The stimulation of the NOD-, LRR- and pyrin domain-containing protein 3 (NLRP3) inflammasome and IL-1 beta synthesis are associated with chronic respiratory diseases such as neutrophil-dominant severe asthma. Leukotriene B-4 (LTB4) is a principal chemoattractant molecule for neutrophil recruitment, and its receptors BLT1 and BLT2 have been suggested to contribute to neutrophil-dominant asthmatic airway inflammation. However, the relationship between BLT1/2 and NLRP3 in neutrophil-dominant asthmatic airway inflammation has not been previously studied. In the present study, we investigated whether BLT1/2 play any roles in stimulating the NLRP3 inflammasome and IL-1 beta synthesis.

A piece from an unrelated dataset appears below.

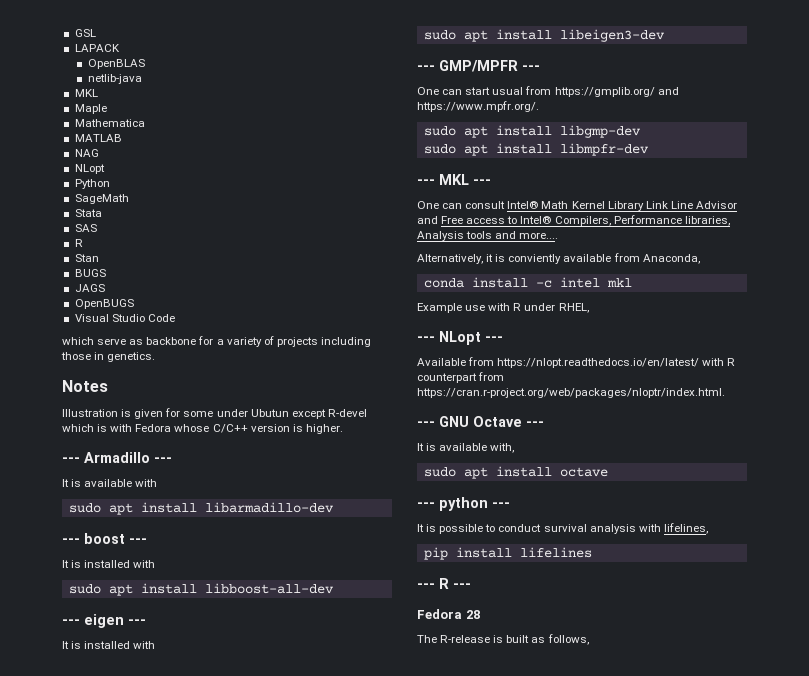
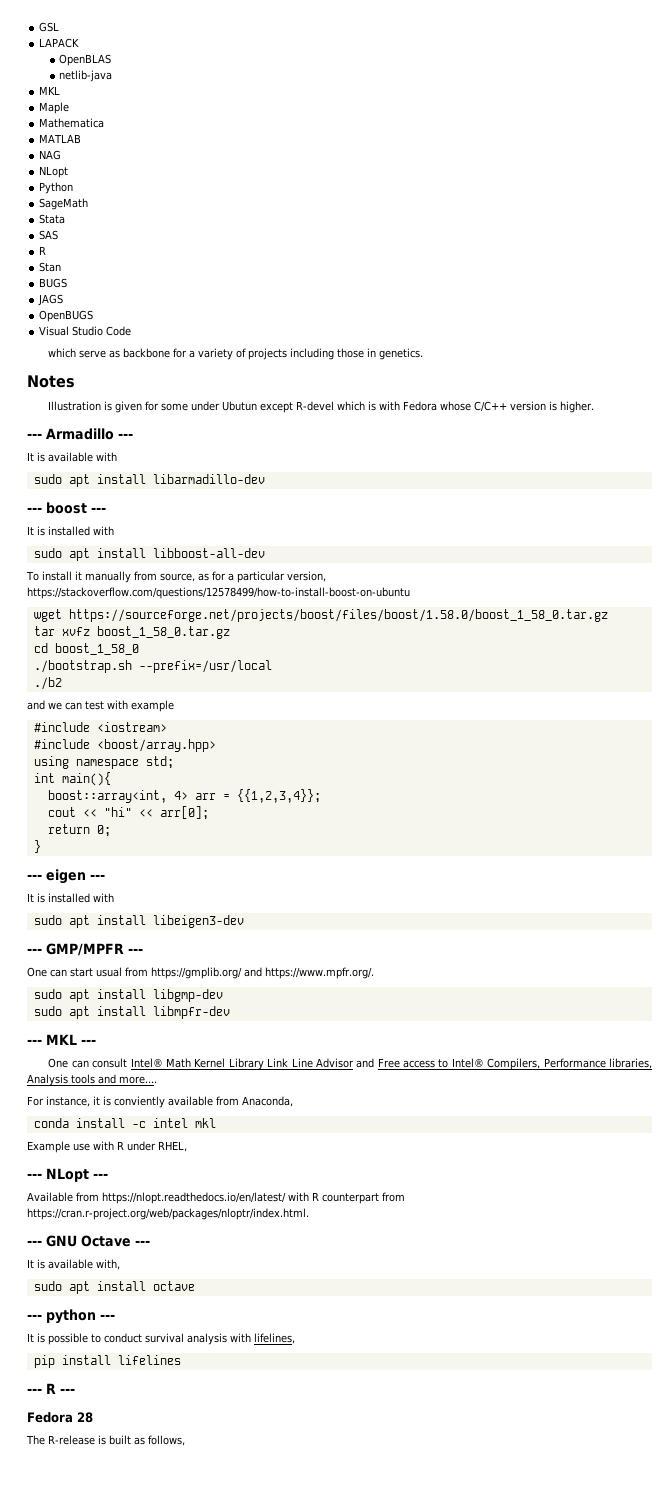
(334, 588) none -> [26,571,326,583] [27,587,410,599] [33,609,608,622] [33,626,230,639] [33,643,139,655] [33,660,272,673] [33,677,62,690] [27,700,174,712] [33,722,167,732] [33,739,216,752] [33,756,174,769] [33,772,111,786] [47,789,321,803] [47,806,209,820] [47,824,111,837] [33,840,41,853] // To install it manually from source, as for a particular version, https://stackoverflow.com/questions/12578499/how-to-install-boost-on-ubuntu // wget https://sourceforge.net/projects/boost/files/boost/1.58.0/boost_1_58_0.tar.gz // tar xvfz boost_1_58_0.tar.gz // cd boost_1_58_0 // ./bootstrap.sh --prefix=/usr/local // ./b2 // and we can test with example // #include <iostream> // #include <boost/array.hpp> // using namespace std; // int main(){ // boost::array<int, 4> arr = {{1,2,3,4}}; // cout << "hi" << arr[0]; // return 0; // }
[417,254,483,264] Alternatively, -> [27,1096,90,1107] For instance,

The blockade of BLT1 or BLT2 clearly suppressed the stimulation of the NLRP3 inflammasome and IL-1 beta synthesis in house dust mite (HDM)/lipopolysaccharide (LPS)-induced neutrophilic airway inflammation. The enzymes 5-lipoxygenase and 12-lipoxygenase, which catalyze the synthesis of BLT1/2 ligands [LTB4, 12(S)-hydroxyeicosatetraenoic acid (12(S)-HETE), and 12-hydroxyheptadecatreinoic acid (12-HHT)], were also critically associated with the stimulation of NLRP3 and IL-1 beta synthesis. Together, our results suggest that the 5-/12-LOX-BLT1/2-linked cascade are necessary for the simulation of the NLRP3 inflammasome and IL-1 beta synthesis, thus contributing to HDM/LPS-induced neutrophil-dominant airway inflammation.